### Aim of the exercise
Transcribe exactly the line in which "total quantity: 20 -> 22" occurs, plus every line that comes after it up to the end of the entries.
------ Records for the task
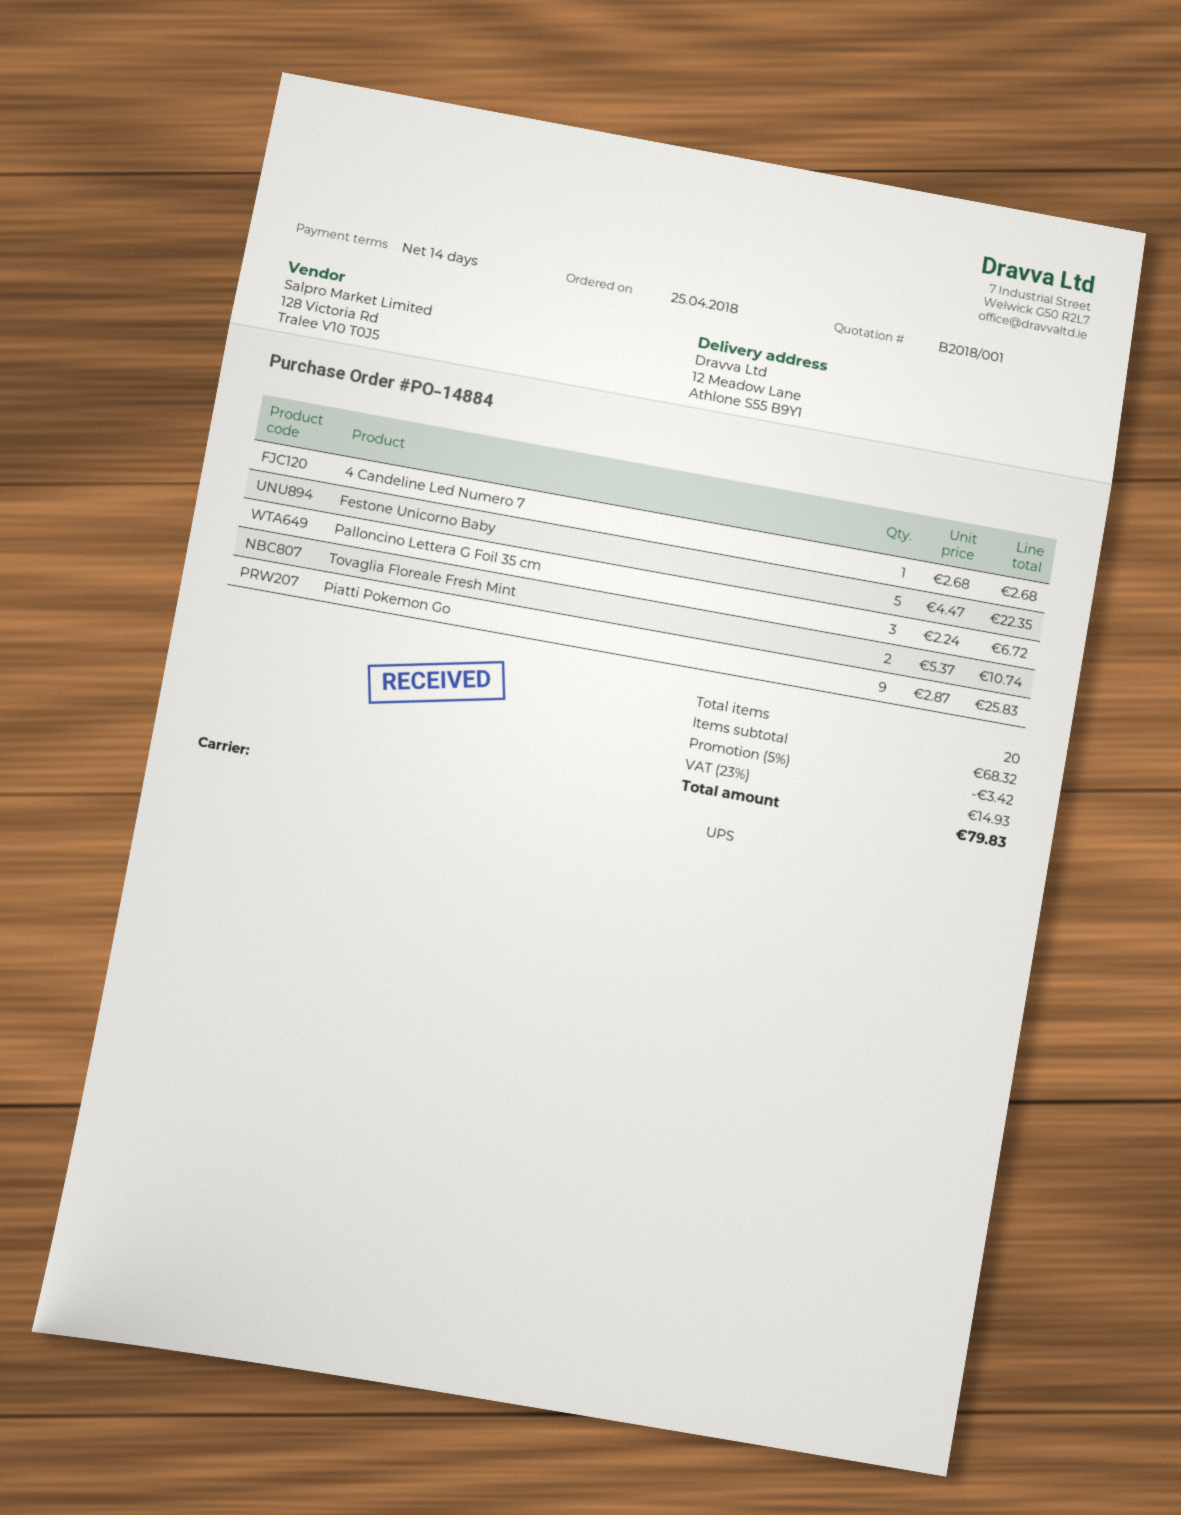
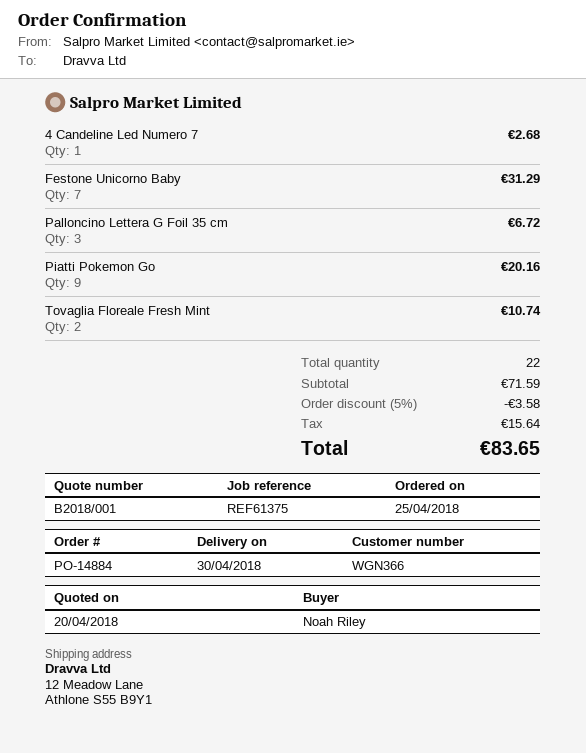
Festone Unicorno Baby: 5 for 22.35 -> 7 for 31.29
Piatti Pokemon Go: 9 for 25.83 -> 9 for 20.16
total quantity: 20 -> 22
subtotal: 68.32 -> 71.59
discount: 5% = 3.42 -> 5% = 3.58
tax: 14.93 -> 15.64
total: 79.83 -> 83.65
------------
### Answer to the exercise
total quantity: 20 -> 22
subtotal: 68.32 -> 71.59
discount: 5% = 3.42 -> 5% = 3.58
tax: 14.93 -> 15.64
total: 79.83 -> 83.65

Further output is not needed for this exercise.